Granted we aren't the biggest but we do have 14 sockets that we would be looking to license at enterprise plus which is £20k worth of licensing fees (probably a very good start towards the developmental costs for this feature). Just wanted to point out that while the existing users are raising the issue it is also putting off potential buyers which is costing you sales. I'm sure I am not the only one out there who simply can't purchase Veeam without encryption.

[veremin]

I understand your concern. But for now I can only say that tape encryption is on our feature list. We will publish more information regarding tape encryption as soon as we have some. As long as you’re present on the forum, you won’t miss it. So, stay tuned.

Thanks.

[peterfon]

Thanks for the response. Is there any general time scales 1-3 months, 3-6 months, 6 months+.

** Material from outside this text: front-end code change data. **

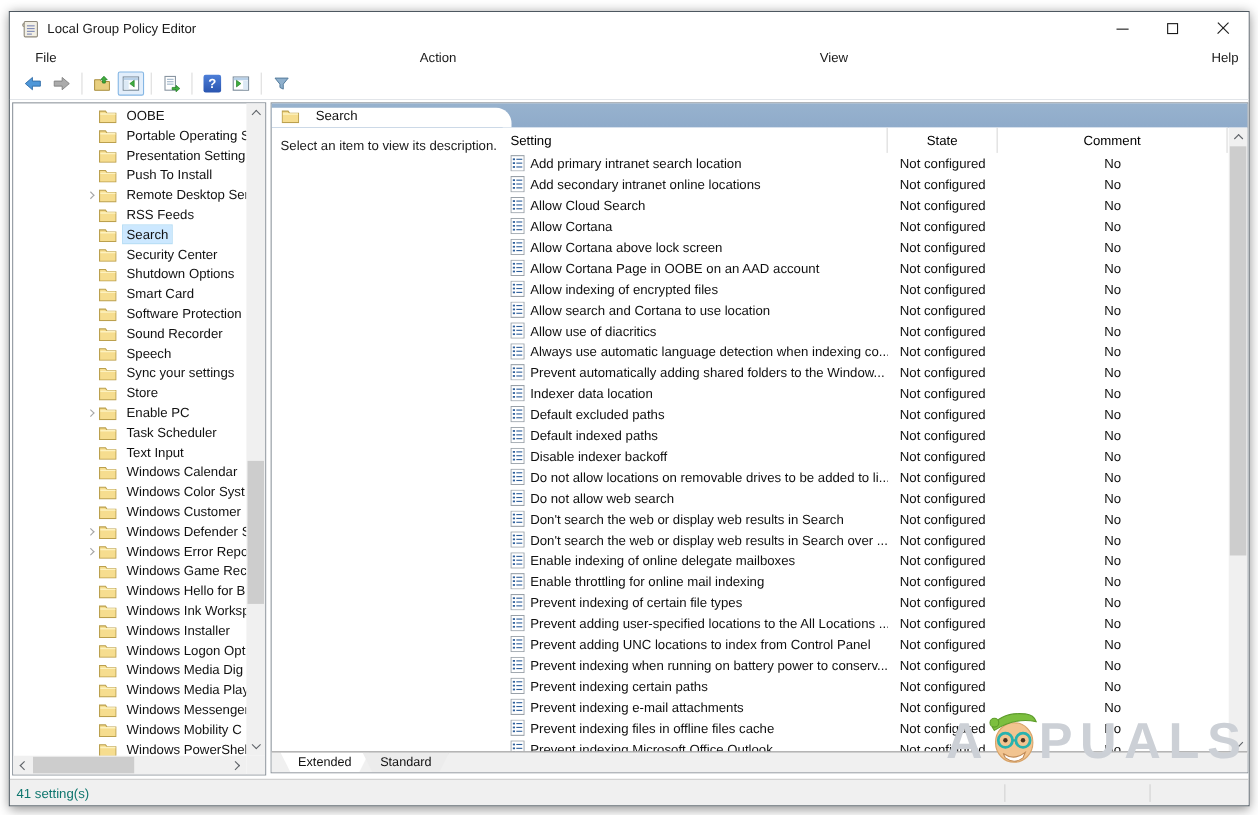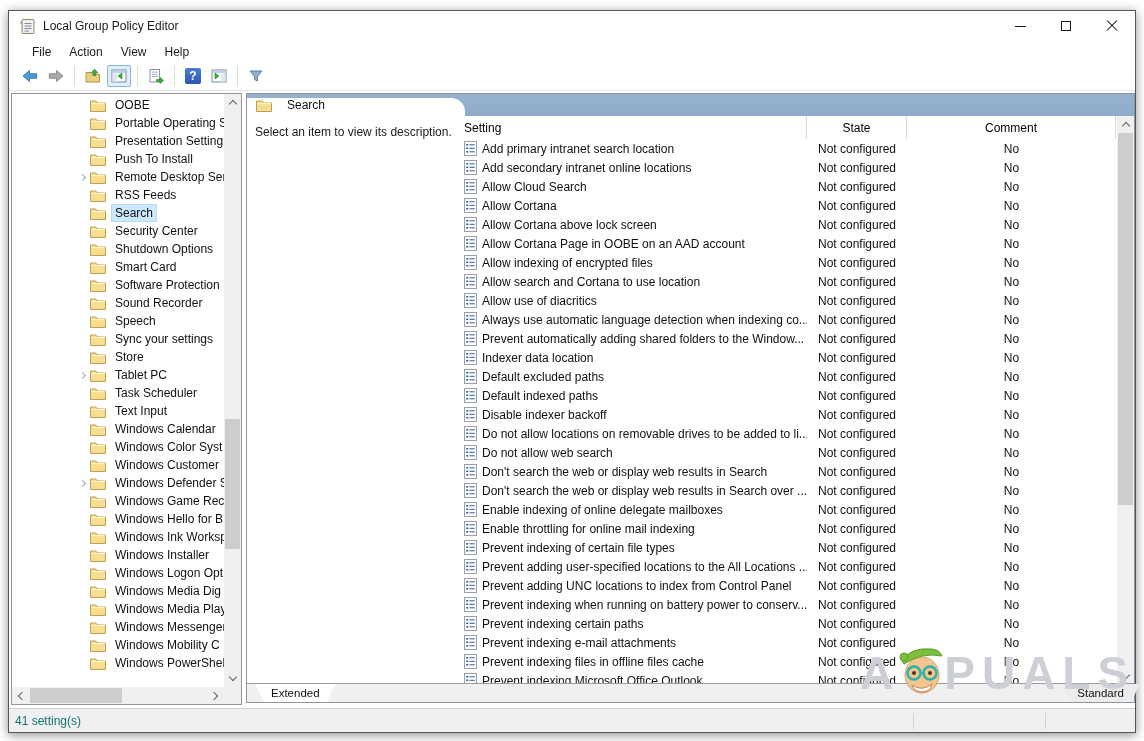"File" .menubar { justify-content: none -> space-between }
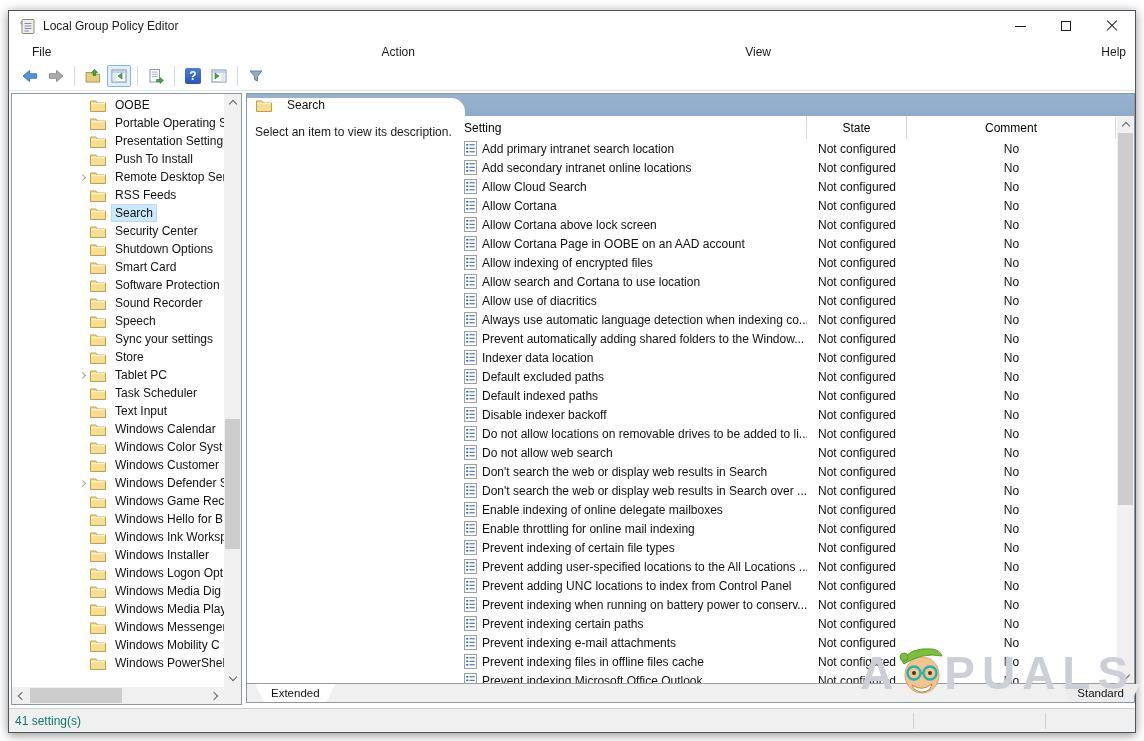"Tablet PC" span.tlabel { text: Tablet -> Enable }
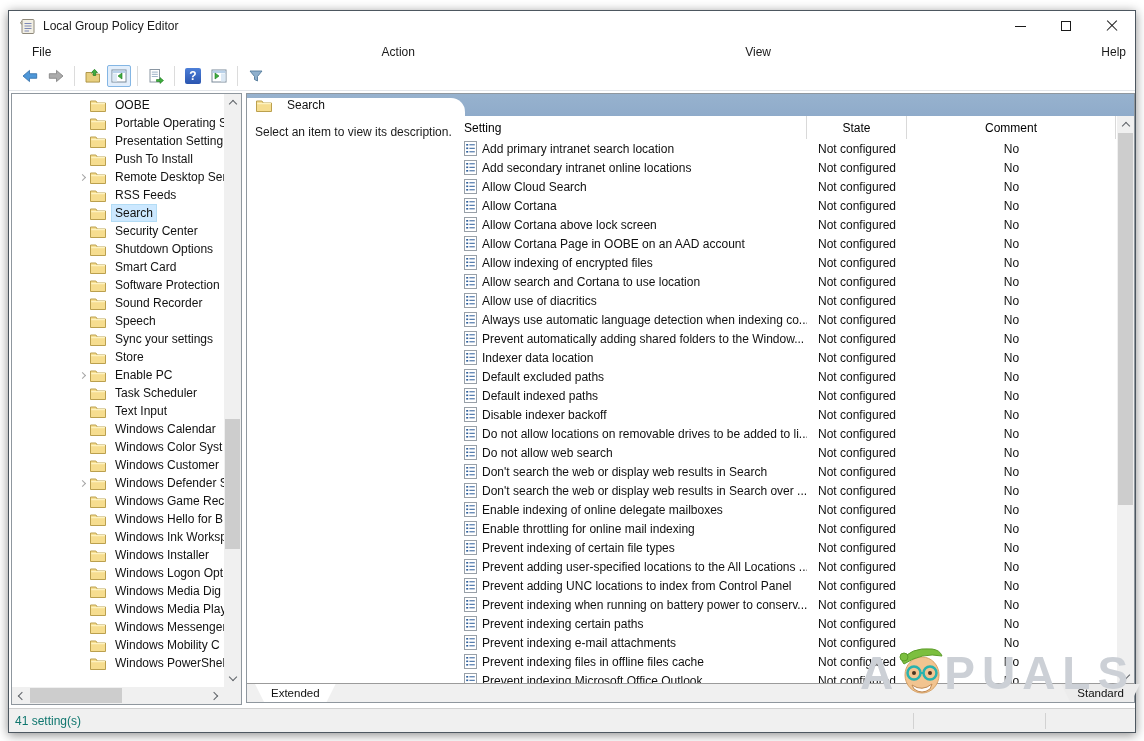"Windows Error Repo" div.titem { html: none -> <div> <span> <span></span> </span> <span> <svg> <path></path> <path></path> </svg> </span> <span>Windows Error Repo</span> </div> }
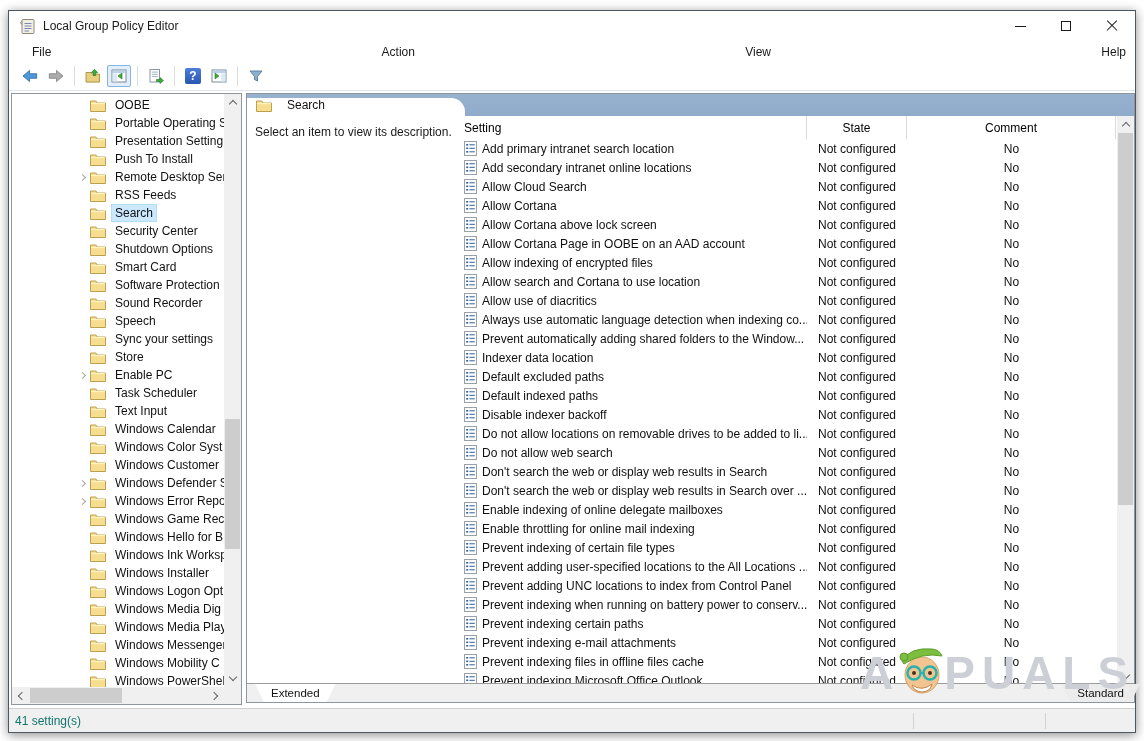"Extended" .tab-row { justify-content: space-between -> none }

We can wait 1-3 months but if it is likely to be longer than that the we will have to find another solution.

[Gostev]

I can say that it is definitely not going to be available in the next 1-3 months.

[gmorris]

I am in the same boat and would like to not have to use Symantec Backup Exec but we also need Tape Encryption and the Encryption builtin to Backup Exec works very nice and is seamless to use, in DR you just have to know the passphrase and you can decrypt the tape no other server needed. We use an IBM TS3100 Tape Library and configuring encryption is as easy as setting the library to application controlled Encryption, and then creating the Encryption key in Backup Exec. I would suggest trying to make Veeam tape encryption work simalar as this is very nice to work with.

[Dima P.]

Glen,
Thank you for describing your scenario! This DR site tape library is remotely connected to your main site or it is connected to standalone BE media server?

[gmorris]

At DR the library is connected to a standalone backup server with no connectivity to the main site.

[Dima P.]

Glen,
Thank you for clarification. Yes, such scenario would be supported by the upcomming encryption feature.

[dualdj1]

We decided to use the hardware encryption capability of our library, and it's been working great. It would still be nice to see the software option as well, though.

[veremin]

Hi, Jason,

As mentioned above, we’re working on delivering this feature in one of the next product releases. Thanks.

[gmorris]

I just want to clairify that the tape library is doing the encryption [hardware encryption] it is just controlled by the application [ Symantec or Veeam in this case]

[nunciate]

I have a Quantum Scalar i80 tape library with 4 LTO6 FC drives. We use encryption through Quantum Scalar Key Manager servers. This is a Quantum solution which uses 2 VMs (primary & backup) to manage all of the encryption keys. The libraries are configured to talk directly to those key managers and the backup software doesn't know anything about it. Of course this is an extra feature that you have to purchase from Quantum. You have to buy the SKM VM package and the license for the library.

I have been backing up to tape via Veeam for a month now and my tapes all show encrypted from the Quantum library. Restores of Veeam files works just fine as well.